Pendant ce temps, depuis la Messali, un juriste connu pour ses positions neutres et son plaisir quasi sadique à déconstruire les argumentaires légaux, publiait un papier complexe n'évoquant ni Rasken ni l'Hotsaline. Il s'agissait d'une dissertation abstraite, presque impénétrable pour le non-initié, sur la non-validité du concept de droit des peuples à l'agression préventive fondé sur des griefs historiques. Il le qualifiait de sophisme juridique dangereux, une porte ouverte à l'anarchie internationale. Repris tranquillement dans les cercles intellectuels Raskenoi, l’article sonnait comme un argument de plus, sinon la preuve définitive du fascisme hotsalien, et de l’imbécilité des arguments de ses défenseurs. Le droit, vraiment, ne serait jamais du côté des agresseurs.

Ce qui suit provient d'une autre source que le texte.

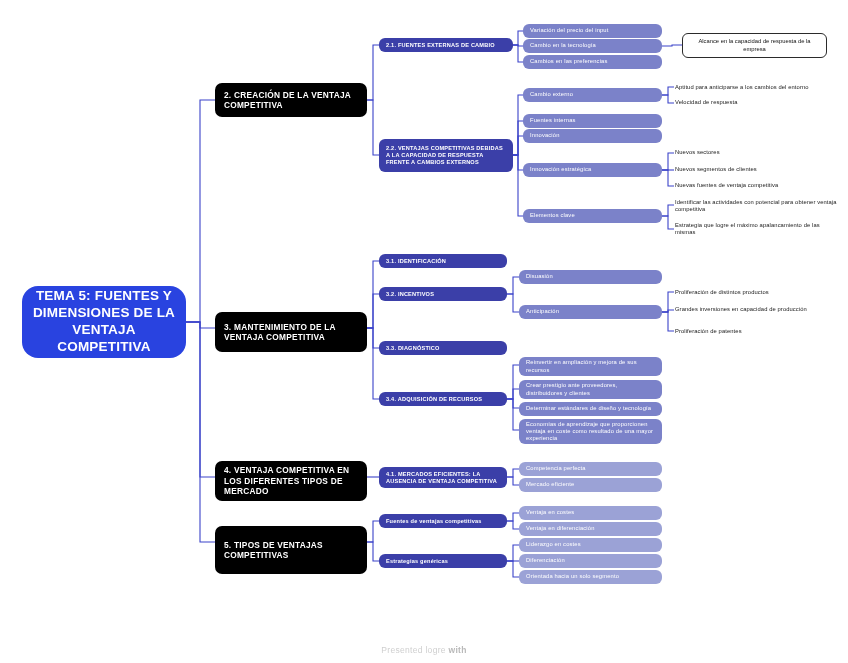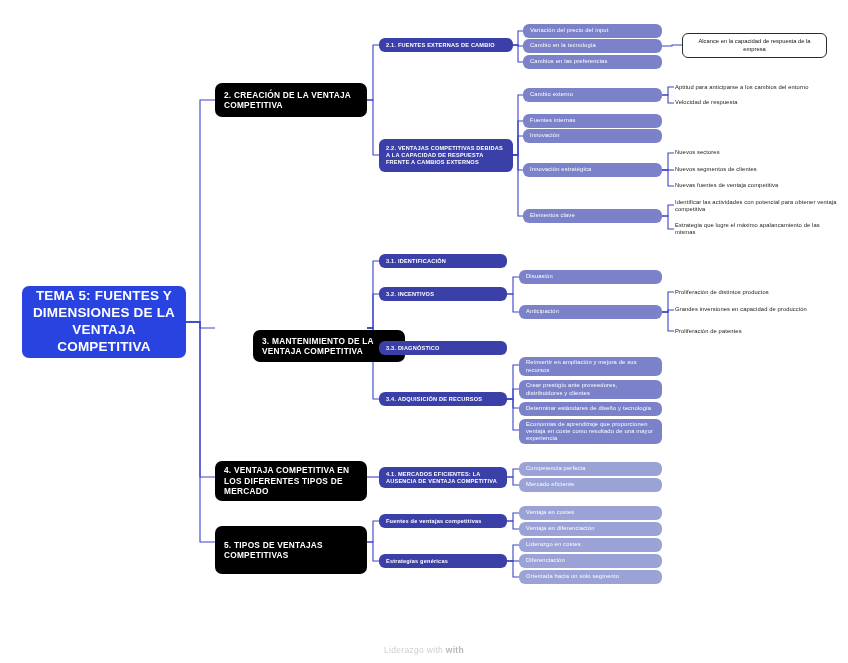--- a/index.html
+++ b/index.html
@@ -16,21 +16,21 @@
     position:absolute;
     box-sizing:border-box;
     display:flex;
     align-items:center;
     line-height:1.25;
   }
   
   .root{
     background:#2943e0;
     color:#ffffff;
-    border-radius:7px;
+    border-radius:16px;
     font-size:13.5px;
     font-weight:bold;
     letter-spacing:.2px;
     justify-content:center;
     text-align:center;
     padding:8px 8px;
   }
   
   .lvl1{
     background:#000000;
@@ -173,21 +173,21 @@
   </svg>
 
   <div class="node root" style="left:22px;top:286px;width:164px;height:72px;">
     <span>TEMA 5: FUENTES Y DIMENSIONES DE LA VENTAJA COMPETITIVA</span>
   </div>
 
   <div class="node lvl1" style="left:215px;top:83px;width:152px;height:34px;">
     <span>2. CREACIÓN DE LA VENTAJA COMPETITIVA</span>
   </div>
 
-  <div class="node lvl1" style="left:215px;top:330px;width:152px;height:32px;margin-left:38px;">
+  <div class="node lvl1" style="left:215px;top:312px;width:152px;height:40px;">
     <span>3. MANTENIMIENTO DE LA VENTAJA COMPETITIVA</span>
   </div>
 
   <div class="node lvl1" style="left:215px;top:461px;width:152px;height:40px;">
     <span>4. VENTAJA COMPETITIVA EN LOS DIFERENTES TIPOS DE MERCADO</span>
   </div>
 
   <div class="node lvl1" style="left:215px;top:526px;width:152px;height:48px;">
     <span>5. TIPOS DE VENTAJAS COMPETITIVAS</span>
   </div>
@@ -326,14 +326,14 @@
   <div class="node lvl4" style="left:519px;top:554px;width:143px;height:14px;">
     <span>Diferenciación</span>
   </div>
   <div class="node lvl4" style="left:519px;top:570px;width:143px;height:14px;">
     <span>Orientada hacia un solo segmento</span>
   </div>
 
 </div>
 
 <div id="footer">
-  <span>Liderazgo with </span><b>with</b>
+  <span>Presented logre </span><b>with</b>
 </div>
 
 </body></html>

Enfin, depuis une université d’Aleucie, un historien d'origine mährenienne, respecté pour sa connaissance encyclopédique des conflits frontaliers eurysiens, publiait une critique acerbe de l'analyse historique du rapport. Son texte, publié dans les Annales d'Histoire Contemporaine Eurysienne, contestait moins les faits bien connus, que l’interprétation que les étrangers en avaient manifestement tirés. Qualifiant la narration du dossier de « lecture anachronique et idéologiquement orientée », un parfait exemple de "présentisme" – le péché capital de l'historien qui consiste à juger le passé avec les valeurs du présent pour servir une cause politique. En réintroduisant la complexité, les nuances, et les torts partagés des décennies passées, il s’échina à transformer une histoire manichéenne de gentils opprimés et de méchants impérialistes en une dispute territoriale confuse et moralement ambiguë. La guerre était une chose sale. Si Rasken était coupable, elle s’était maintenant retirée des régions conquises. Quant à l’Hotsaline, elle salivait manifestement à l’idée des morts qu’elle produisait.
Les articles circulaient dans les cercles académiques, étaient cités dans des colloques, devenaient des lectures recommandées dans les séminaires de relations internationales. Lentement mais sûrement, un consensus pouvait commencer à prendre forme. Le "dossier" qui se voulait une référence avait tout ce qu’il fallait pour devenir un sujet de moquerie, l'exemple même de ce qu'il ne fallait pas faire en matière de recherche. Le "dossier littéraire", l'arme intellectuelle de l'ennemi, était moins une épée qu’un fardeau. Un point imbécile et muet, accroché à ses jambes, finissant d’empoisonner le puits de sa rhétorique imbécile. Au fond tout son contenu prêtait à rire.
Notario se montra satisfaite. Velsna soit rassurée, dit-elle lors d’une réunion du Comité. Le pétrole continuera de couler.